You can read the full study in the journal Nature Cities to learn more about their methodology, but to sum up what makes their research unique: They used urban scaling theory — a form of analysis that has only been around for about 10 years and that has primarily been used to research things like wealth distribution and population growth — and applied it to crime.

They looked at nearly 1,000 US cities, studying a number of different relationships between gun access, crime, and population, and aggregated multiple data sets in the six years leading up to the pandemic. Their modeling allowed them to compare the actual prevalence of gun violence in a given city to how the model predicted a city of its size would behave.

One of their major findings is that gun homicides scale superlinearly to the population in cities — in other words, the bigger the city, the larger the number of gun crimes per capita.

In more rural areas, on the other hand, there are more guns but fewer gun homicides. So while cities have fewer guns per capita, Porfiri says, “they are responsible for more violence than what would happen in a rural area.”

There are some theories as to why this is, and most have to do with increases in social interaction. As Succar puts it, “If you interact with 200 people per day, there’s way more possibility you’ll get shot than if you’re interacting with five people per day.”

Maybe that’s good news for people who believe that they’re safest in a rural area far from big cities with a large stash of firearms (though the research on the risks posed to people who keep firearms in their homes might want to have a word).

But it isn’t the entire story.

New York has fewer gun homicides per capita than expected

The model also predicted that a city of New York’s population size should have way more gun homicides per capita than it does. In fact, of all the big cities they studied, New York had the largest gap between what the model predicted the gun homicide rate per capita would be and what it was.

“New York should be applauded,” Porfiri says. Given how large the city is, it’s outperforming expectations on an important measure of gun violence. (The authors don’t delve into the reasons why, but it’s likely a complex mix of culture, law enforcement, and policy.)
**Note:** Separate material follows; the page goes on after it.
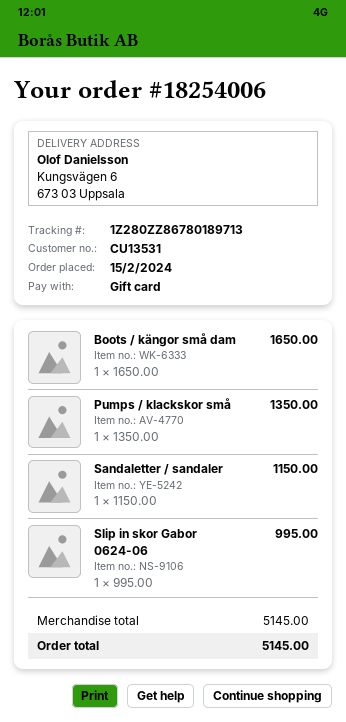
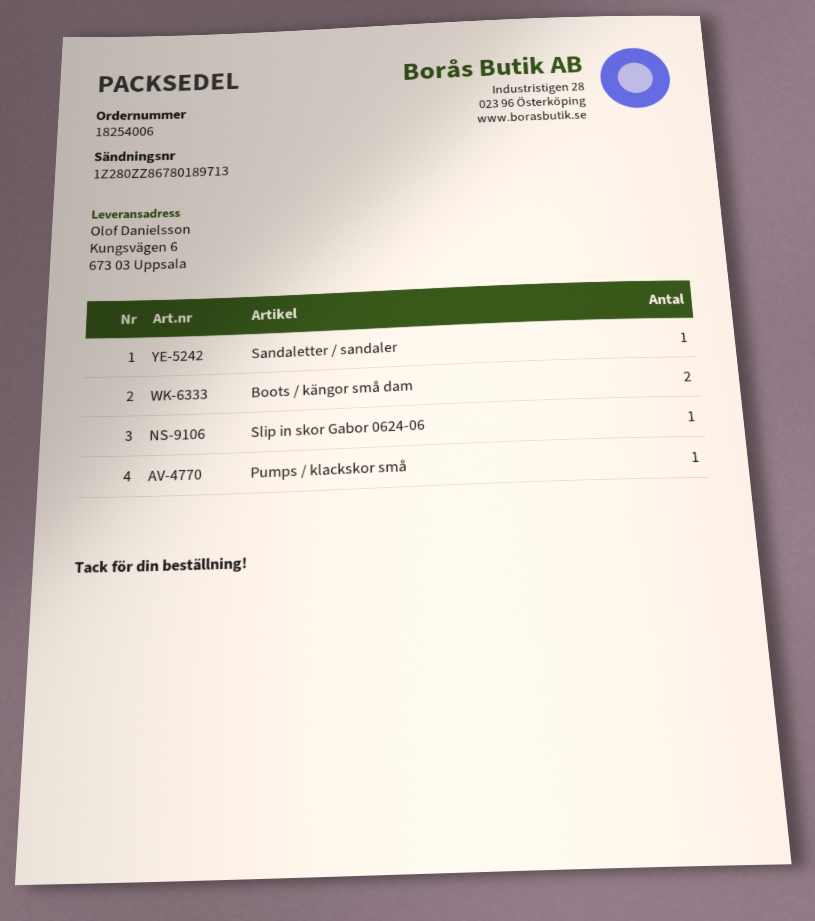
Boots / kängor små dam: 1 -> 2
Is this (admittedly nuanced) finding going to convince Republicans who are certain the city is uniquely crime-plagued because of its purportedly soft-on-crime leaders? Probably not.

But the findings matter. Across the country, year after year, cities struggle with crime, and those problems often get spun into political narratives that have little relationship to the facts.

Getting a better understanding of how gun crime concentrates in cities — and distinguishing how a city performs given that reality — is an important development.